En paralelo, las modificaciones derivadas de la reforma laboral muestran un bajo nivel de adopción. El 82% de las empresas mantuvo sin cambios su esquema de beneficios y apenas casos puntuales incorporaron nuevas prestaciones vinculadas al transporte o la alimentación.

Prudencia para incorporar personal

Las expectativas sobre el mercado laboral también reflejan cautela. Consultadas sobre el Régimen de Incentivo a la Formalización Laboral (RIFL), el 43% de las empresas respondió que actualmente no está en condiciones de ampliar su plantilla, mientras que un 40% todavía analiza esa posibilidad y apenas un 10% ya comenzó a utilizar el régimen.
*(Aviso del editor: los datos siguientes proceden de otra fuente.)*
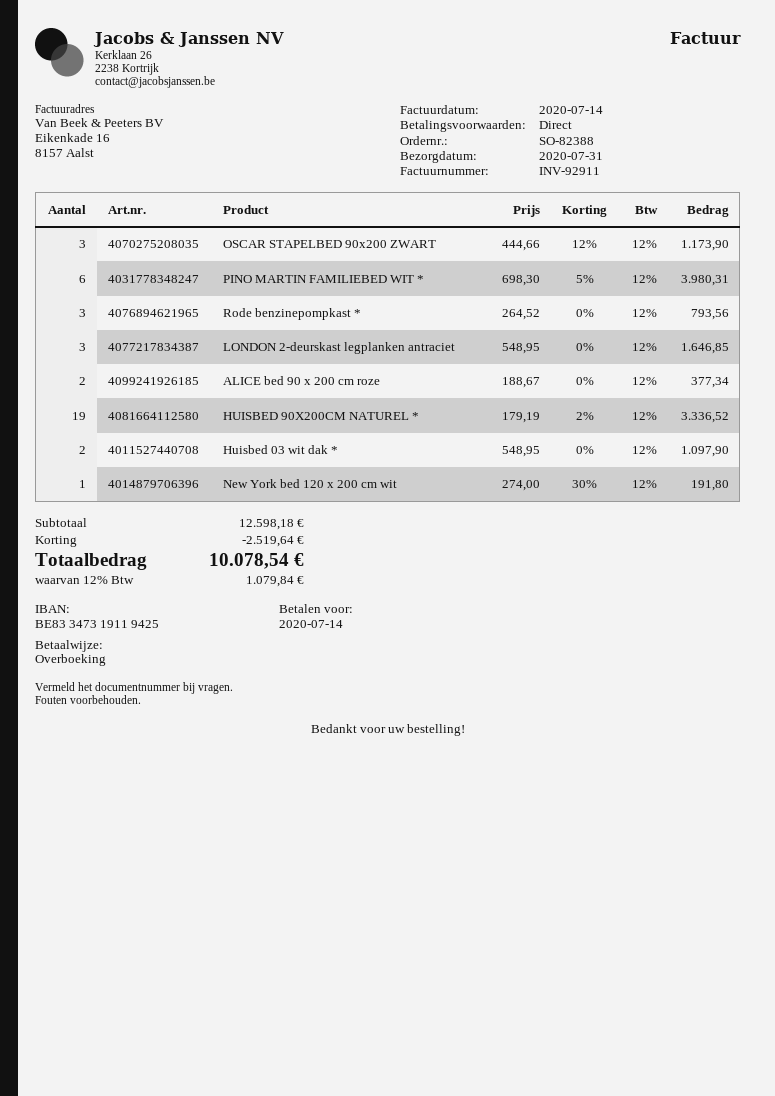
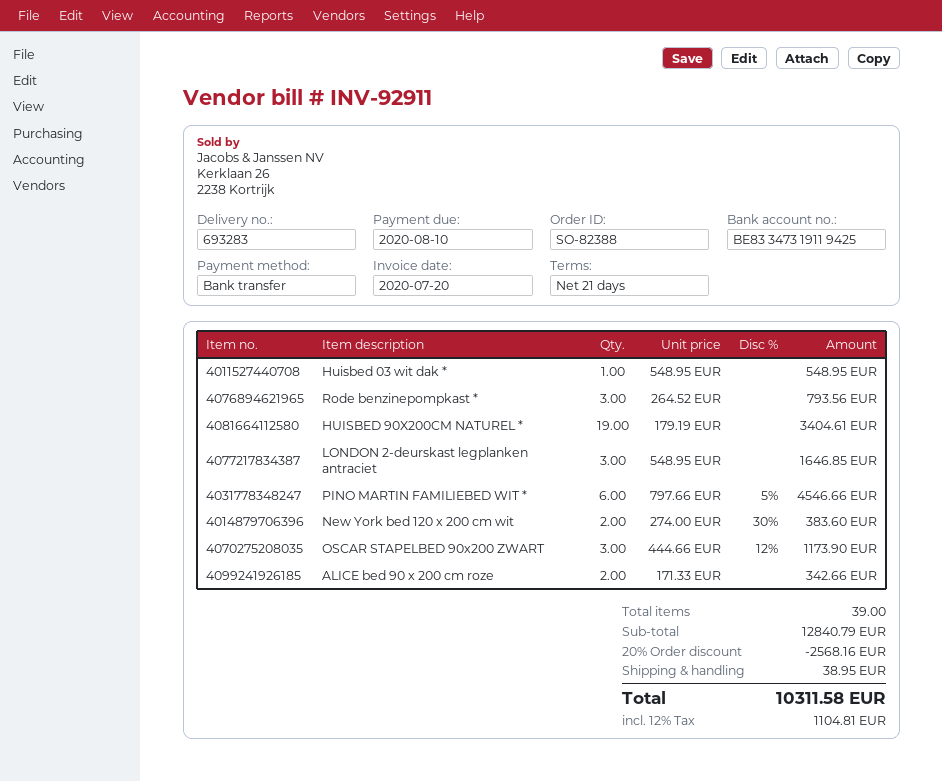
invoice date: 2020-07-14 -> 2020-07-20
payment terms: on receipt -> 21 days
due date: 2020-07-14 -> 2020-08-10
PINO MARTIN FAMILIEBED WIT *: 6 x 698.30 - 5% = 3980.31 -> 6 x 797.66 - 5% = 4546.66
ALICE bed 90 x 200 cm roze: 2 x 188.67 = 377.34 -> 2 x 171.33 = 342.66
HUISBED 90X200CM NATUREL *: 19 x 179.19 - 2% = 3336.52 -> 19 x 179.19 = 3404.61
Huisbed 03 wit dak *: 2 x 548.95 = 1097.90 -> 1 x 548.95 = 548.95
New York bed 120 x 200 cm wit: 1 x 274.00 - 30% = 191.80 -> 2 x 274.00 - 30% = 383.60
subtotal: 12598.18 -> 12840.79
discount: 2519.64 -> 2568.16
shipping: none -> 38.95
tax: 12% = 1079.84 -> 12% = 1104.81
total: 10078.54 -> 10311.58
El escenario muestra que, pese a la desaceleración inflacionaria, la crisis económica continúa condicionando las decisiones empresariales tanto en materia de empleo como de política salarial.
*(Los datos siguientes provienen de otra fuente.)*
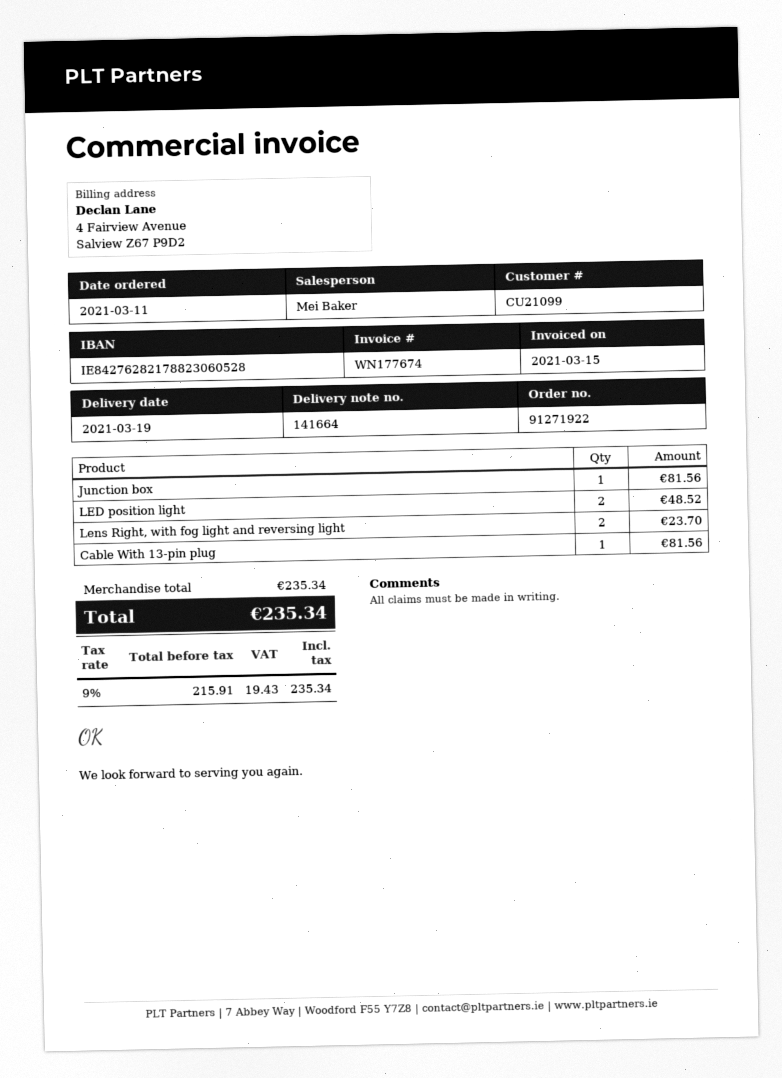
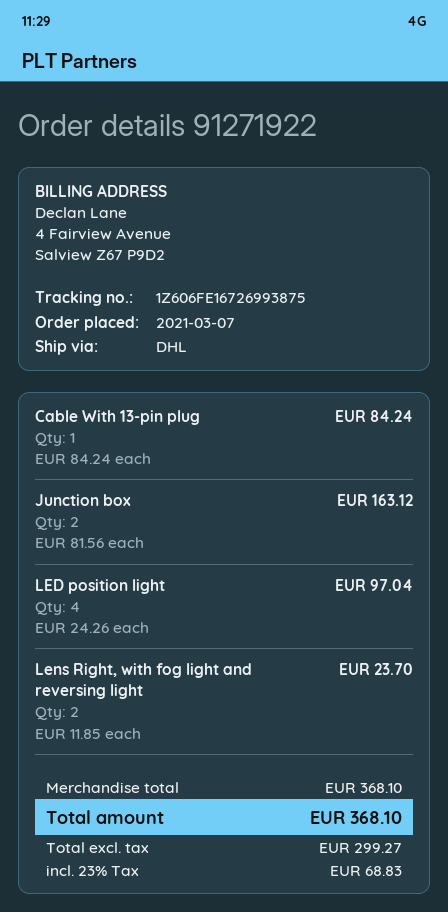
order date: 2021-03-11 -> 2021-03-07
Junction box: 1 for 81.56 -> 2 for 163.12
LED position light: 2 for 48.52 -> 4 for 97.04
Cable With 13-pin plug: 1 for 81.56 -> 1 for 84.24
subtotal: 235.34 -> 368.10
net: 215.91 -> 299.27
tax: 9% = 19.43 -> 23% = 68.83
total: 235.34 -> 368.10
Un año con mayor estabilidad, pero sin recuperación del ingreso

Desde PwC sostuvieron que el contexto económico ofrece una previsibilidad mayor que la observada en años anteriores y permite planificar las revisiones salariales con horizontes más largos. Sin embargo, advierten que las empresas deberán seguir monitoreando la evolución de la inflación, las negociaciones paritarias y las condiciones del mercado laboral para redefinir sus estrategias de compensación, que son insuficientes.

En ese marco, el relevamiento deja una conclusión clara: aun con una inflación inferior a la de los últimos años, los salarios volverían a crecer por debajo de los precios proyectados, lo que anticipa que la recuperación del poder adquisitivo seguirá siendo una de las principales cuentas pendientes para los trabajadores argentinos.